Cinquante-deux ans. La ménopause pour moi, l’andropause pour lui, on déconne, on délire, on oublie les nous et on se promet de traverser l’Atlantique. Décoller à nouveau. Mais aucun de nous ne peut déterminer dans quel sens. Nos responsabilités ou nos engagements. Tout ce qui est trop lourd pour les muscles du dos, ce qui enflamme les intestins, engorge les sinus, sature nos nerfs optiques, entrave la gravité terrestre, nous ne faisons plus la distinction entre ce qui nous pompe de l’énergie et ce qui nous en procure.
Sébastien s’est inscrit sur deux sites de rencontre. Ça le stimule. Au bout de trois semaines, il a été éjecté par l’un des deux. Trop de matches. Moi, j’espère le prince charmant devant un verre de vin rouge, en espérant qu’il se transforme. Et c’est moi qui sombre dans le panorama. Je suis sans fond, je me cogne aux angles. Aux autres. Je ne vois plus très clair.
Je ne me vois pas sur ces sites. Je ne me vois sous aucun homme. Je ne vois que le liquide rouge qui enfle contre la paroi du verre. Je refuse d’être dans la toile, leur proie, de me vendre ou de faire ma promotion. Bornée. Sectaire. J’ai tous les défauts et ça commence à se voir. Mon téléphone vibre à chaque fois que Sébastien veut mon avis sur telle ou telle. Des femmes de cinquante ans qui en ont neuf de plus, des femmes qui veulent un homme mûr mais au final elles préfèrent un mec plus jeune. Des flots de masques au collagène qui se superposent sur la face du miroir, le téléphone dans la main droite pour renvoyer le reflet et c’est moi qui me le prends dans la figure. Je ne sais plus où placer le mien dans l’espace. Sébastien, il s’en moque, le vrai, le faux, pour lui c’est pareil, c’est une femme qui a un désir. Il ne veut pas savoir qui crée les sites de rencontre, et certainement pas des femmes, pas encore, il veut des femmes et les aimer jusqu’à trouver la bonne. Celle qui aura le meilleur score.
Mon score de désirabilité, ce sont des centaines de pages de données, c’est moi en fond noir, ma taille, mon poids, la couleur de mes yeux, de mes cheveux. Mes orientations sexuelles. Ma profession. Ce que j’aime, ce que je fais, ce que je suis, mes valeurs, mes besoins, mes attentes, mes objectifs, mes enjeux. Je me mélange ou je me dépossède. Ce que j’ai peur de perdre, je n’en sais rien, ce que je veux planter dans le sol, comment savoir, ce dont j’ai honte. Je me décolore et c’est la mélancolie qui colle à mes racines. Elles, elles ont du charisme sur mon écran, disponible bien sûr, elles le veulent drôle, intelligent, gentil, serviable, athlétique, le genre de type auprès duquel elles ne se verront jamais vieillir. Riche, auprès duquel elles ne craindront plus de vieillir. Avoir l’air jeune ou en meilleure santé. J’ai leurs vêtements, leurs accessoires, leurs attitudes, leurs langages brassés dans la rétine. Les algorithmes dilatés entre les jambes et entre les fibres du cœur, la petite-fille qui croît encore. Je suis comme elles. Flippées de l’intérieur.

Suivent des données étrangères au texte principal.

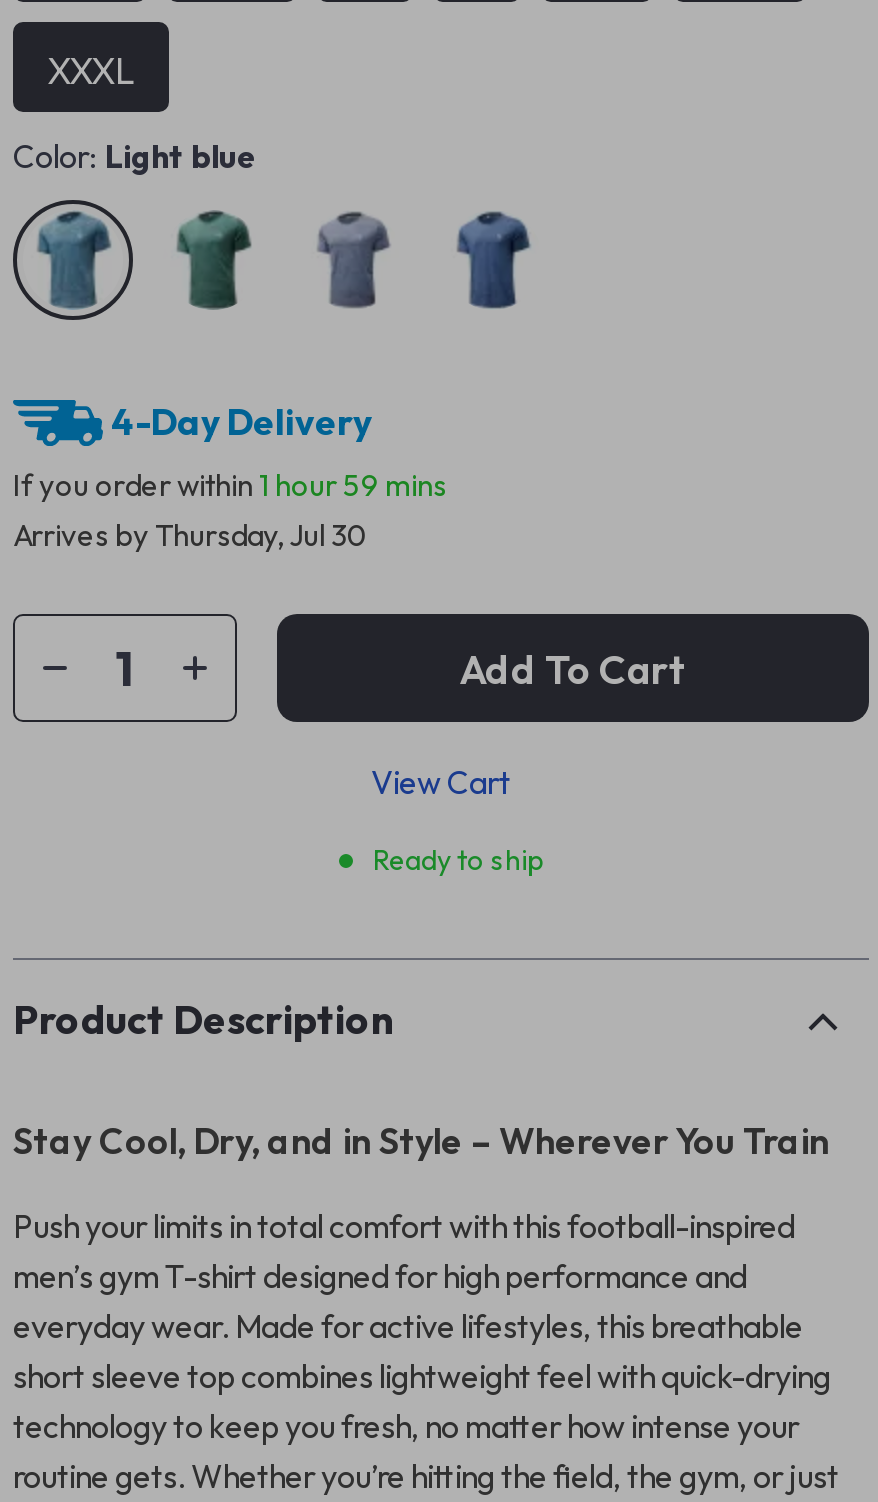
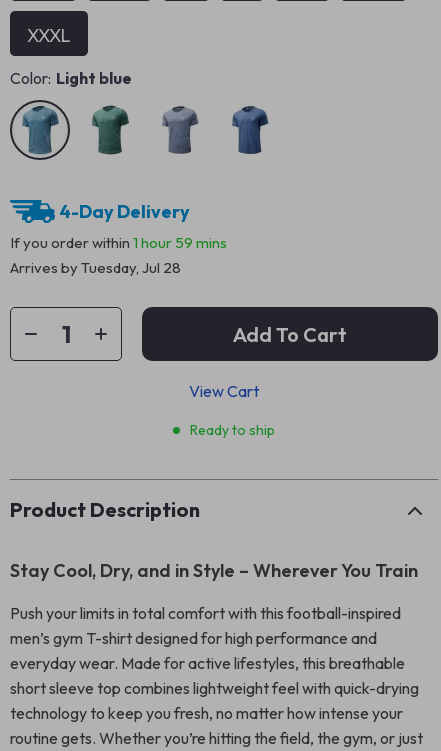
- Arrives by Thursday, Jul 30
+ Arrives by Tuesday, Jul 28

Je rentre vite pour ne pas laisser le chien seul trop longtemps. Pour être sûre de ne pas rencontrer un homme. Je rentre seule, je n’ai pas de chien, je rentre avec les photos des femmes que Sébastien a sélectionnées, en me promettant de ne jamais m’inscrire sur des sites de rencontre.
Je ne sais pas mentir.
Elles sont plus belles que moi, plus sexy, plus diplômées, plus expérimentées. Livia. Victoria. Valérie. Meleza. Bridget. Nelly. Et combien d’autres. Il éjecte un visage, il en reprend un autre, le corps à l’index qui prend toute l’enveloppe de son IPhone. Sébastien passe à la suivante. Six simultanément. Il compare. Et il prend l’avion d’un bord à l’autre des États-Unis pour les toucher. Peu importe l’offre tactile.
Il me traite de vieille sans énergie, frileuse et casanière. Le cul mou. Il me taquine. Il insiste pour que je vienne à Miami.
Il ne sait pas ce que j’ai de désirable, ce qui ne l’est plus, il ne sait pas que je tiens de moins en moins en équilibre. Je tiens de mieux en mieux l’alcool. Je ne porte plus mes lentilles de contact le jour. J’ai déposé sur le trottoir le maquillage, les dessous en dentelle, les robes au-dessus du genou, les chaussures à talons, tout ce qui érigeait au-dessus du sol mon corps ou durcissait celui de mon ex-mari, une fois par an. Le contact. J’ai fait refaire mes lunettes, celles que je ne portais que le soir pour voir de loin la télévision, en pyjama à six heures du soir devant l’émission C’est à vous. Je veux qu’elles se plaquent sur mes rides, qu’elles camouflent mon visage, je veux disparaître dans leurs abysses. Les autres femmes. Verres progressifs, parfaite lisseur des verres fumés à l’extérieur, comme à l’intérieur. Elles me protègent des éclats des hommes.
Je ne veux plus voir de près la barbe qui pousse sur mon visage.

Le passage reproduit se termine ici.